- _Aim of the task_: From the data below, return the exact lines starting at the line containing "text: 130% ->" and ending at the line containing "font-weight: bold ->", both included, and nothing else.

- _Data to examine_:
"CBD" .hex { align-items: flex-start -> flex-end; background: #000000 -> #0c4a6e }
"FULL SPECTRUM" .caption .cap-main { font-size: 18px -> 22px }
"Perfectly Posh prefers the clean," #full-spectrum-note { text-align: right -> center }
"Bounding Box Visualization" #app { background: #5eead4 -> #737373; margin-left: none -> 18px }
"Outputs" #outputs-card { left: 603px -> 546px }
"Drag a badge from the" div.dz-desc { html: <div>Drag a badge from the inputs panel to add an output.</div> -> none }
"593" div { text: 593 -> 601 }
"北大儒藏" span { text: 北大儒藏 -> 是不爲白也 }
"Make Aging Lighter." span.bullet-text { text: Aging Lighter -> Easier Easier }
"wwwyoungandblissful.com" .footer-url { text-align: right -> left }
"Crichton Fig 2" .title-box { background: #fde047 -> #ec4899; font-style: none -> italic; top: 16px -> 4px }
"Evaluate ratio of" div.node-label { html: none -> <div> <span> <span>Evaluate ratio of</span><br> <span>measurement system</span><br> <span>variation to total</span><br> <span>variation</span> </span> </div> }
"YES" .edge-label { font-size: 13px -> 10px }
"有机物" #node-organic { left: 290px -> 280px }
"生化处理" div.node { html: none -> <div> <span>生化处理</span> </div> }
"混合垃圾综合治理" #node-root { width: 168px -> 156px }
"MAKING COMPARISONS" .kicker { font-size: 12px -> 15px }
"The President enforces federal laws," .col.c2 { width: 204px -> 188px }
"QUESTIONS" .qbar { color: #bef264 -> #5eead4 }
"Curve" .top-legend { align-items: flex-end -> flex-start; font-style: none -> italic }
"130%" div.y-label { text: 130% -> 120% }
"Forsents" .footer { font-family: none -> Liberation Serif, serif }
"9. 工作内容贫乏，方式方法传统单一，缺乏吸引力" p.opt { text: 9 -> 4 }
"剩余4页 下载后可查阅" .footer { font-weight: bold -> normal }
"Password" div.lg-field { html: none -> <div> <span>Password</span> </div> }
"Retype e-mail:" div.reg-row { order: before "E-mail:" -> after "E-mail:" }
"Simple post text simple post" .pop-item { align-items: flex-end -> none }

- _Exercise response_:
"130%" div.y-label { text: 130% -> 120% }
"Forsents" .footer { font-family: none -> Liberation Serif, serif }
"9. 工作内容贫乏，方式方法传统单一，缺乏吸引力" p.opt { text: 9 -> 4 }
"剩余4页 下载后可查阅" .footer { font-weight: bold -> normal }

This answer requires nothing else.